- _Dataset records_
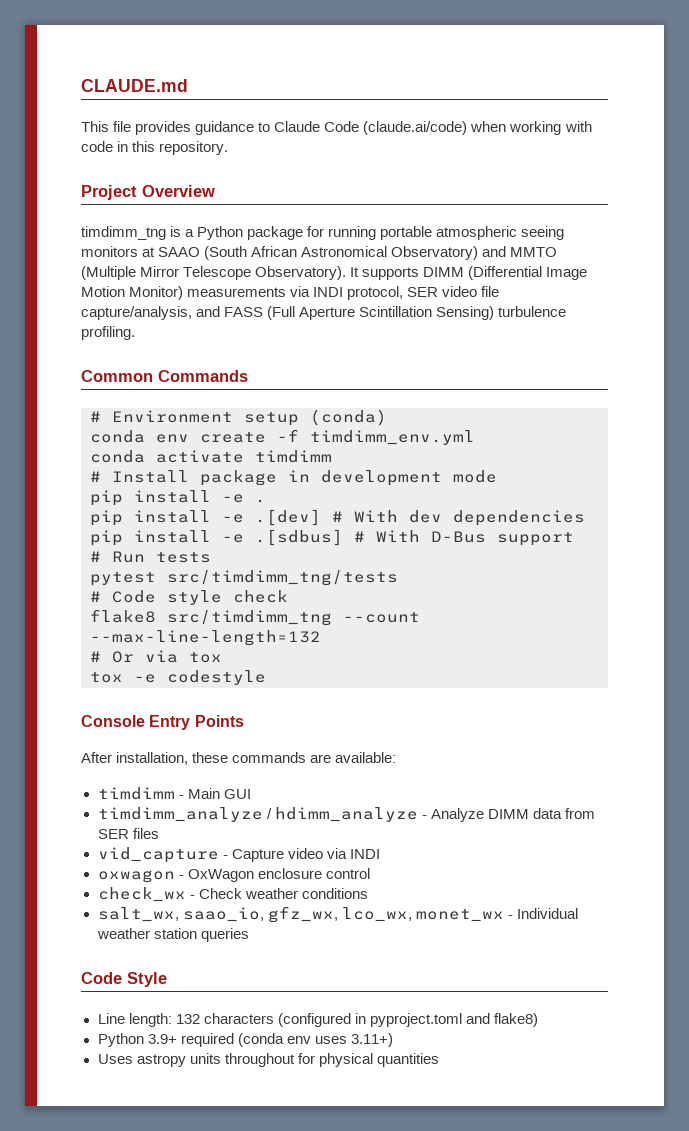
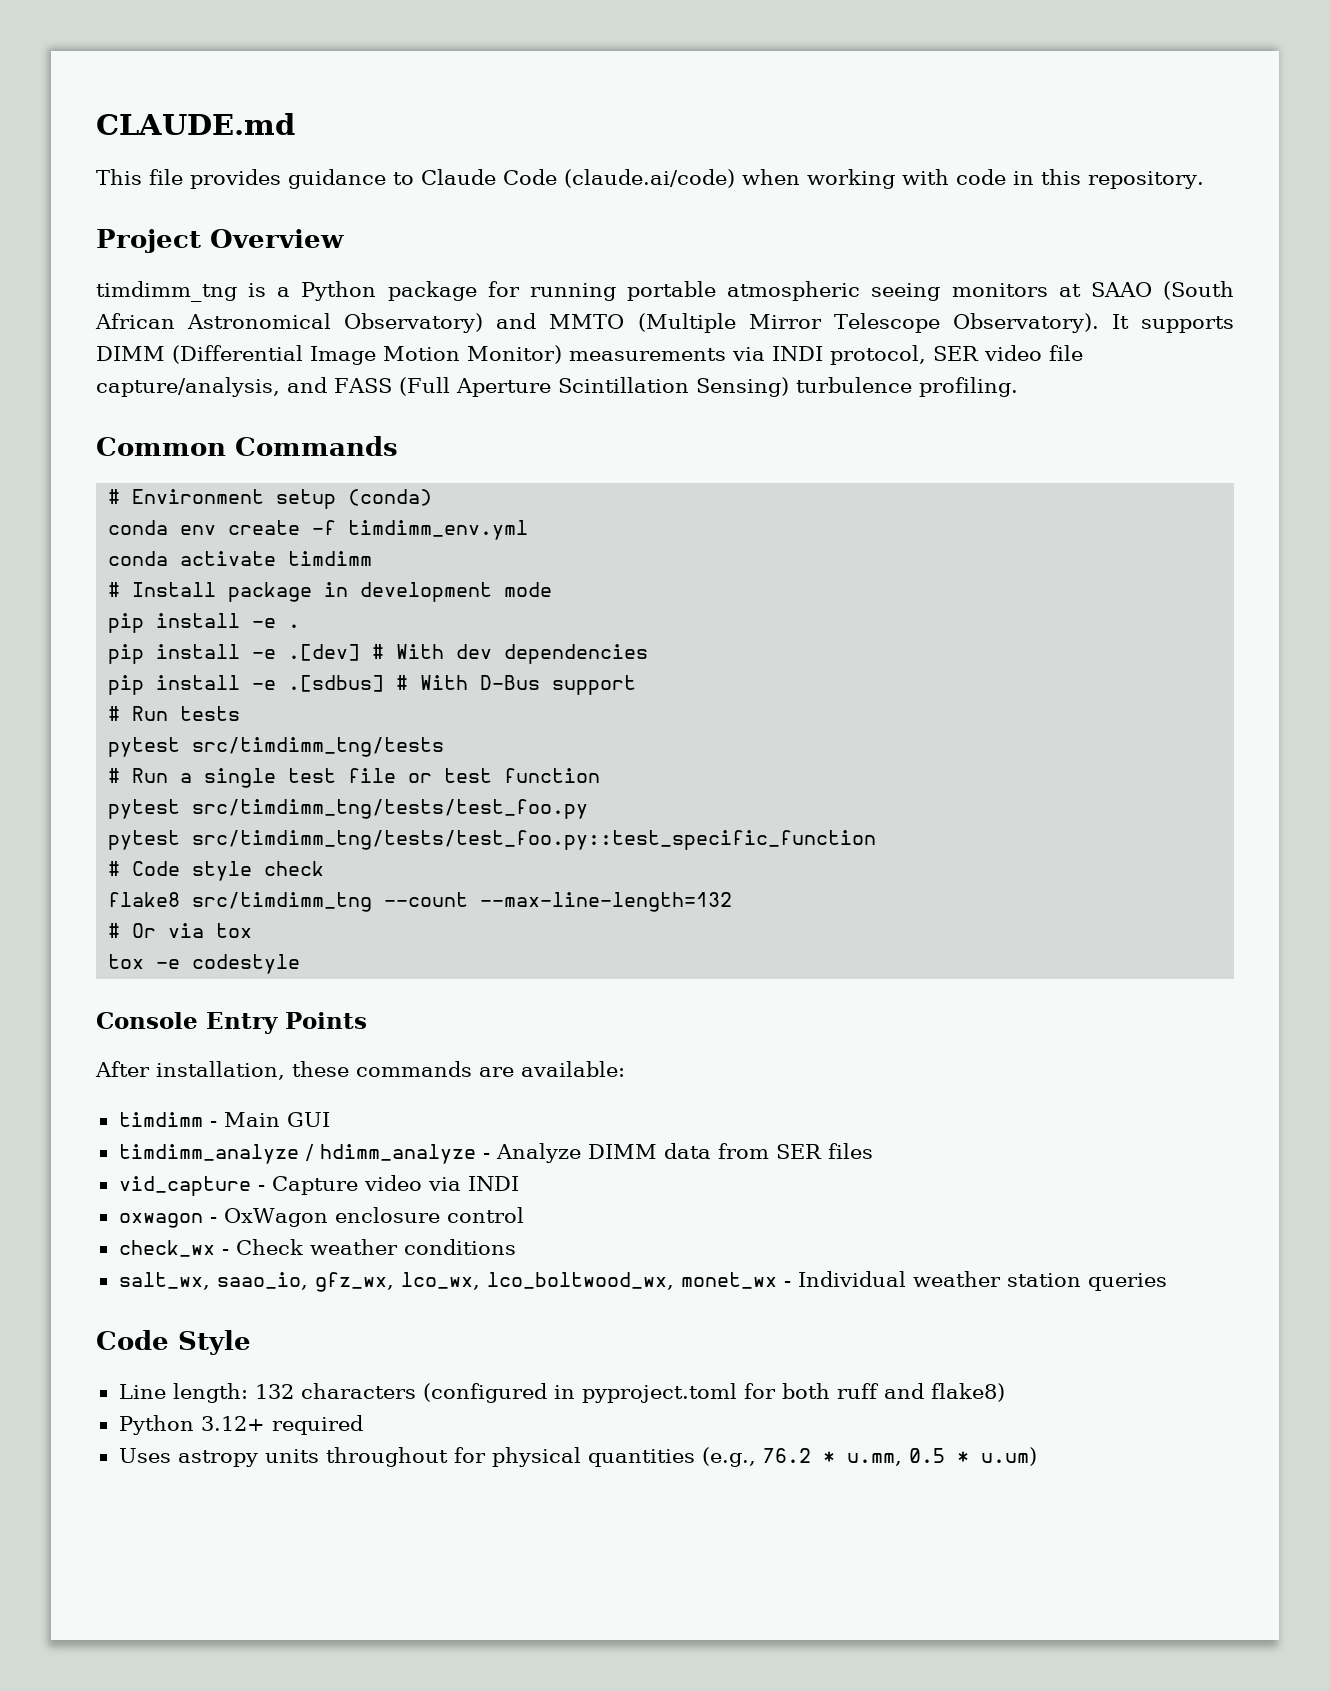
+ # Run a single test file or test function
+ pytest src/timdimm_tng/tests/test_foo.py
+ pytest src/timdimm_tng/tests/test_foo.py::test_specific_function
- salt_wx, saao_io, gfz_wx, lco_wx, monet_wx - Individual weather station queries
+ salt_wx, saao_io, gfz_wx, lco_wx, lco_boltwood_wx, monet_wx - Individual weather station queries
- Line length: 132 characters (configured in pyproject.toml and flake8)
+ Line length: 132 characters (configured in pyproject.toml for both ruff and flake8)
- Python 3.9+ required (conda env uses 3.11+)
+ Python 3.12+ required
- Uses astropy units throughout for physical quantities
+ Uses astropy units throughout for physical quantities (e.g., 76.2 * u.mm, 0.5 * u.um)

- _Exercise goal_
What you return should match the records line for line, minus the pictures.

- _Output for this task_
+ # Run a single test file or test function
+ pytest src/timdimm_tng/tests/test_foo.py
+ pytest src/timdimm_tng/tests/test_foo.py::test_specific_function
- salt_wx, saao_io, gfz_wx, lco_wx, monet_wx - Individual weather station queries
+ salt_wx, saao_io, gfz_wx, lco_wx, lco_boltwood_wx, monet_wx - Individual weather station queries
- Line length: 132 characters (configured in pyproject.toml and flake8)
+ Line length: 132 characters (configured in pyproject.toml for both ruff and flake8)
- Python 3.9+ required (conda env uses 3.11+)
+ Python 3.12+ required
- Uses astropy units throughout for physical quantities
+ Uses astropy units throughout for physical quantities (e.g., 76.2 * u.mm, 0.5 * u.um)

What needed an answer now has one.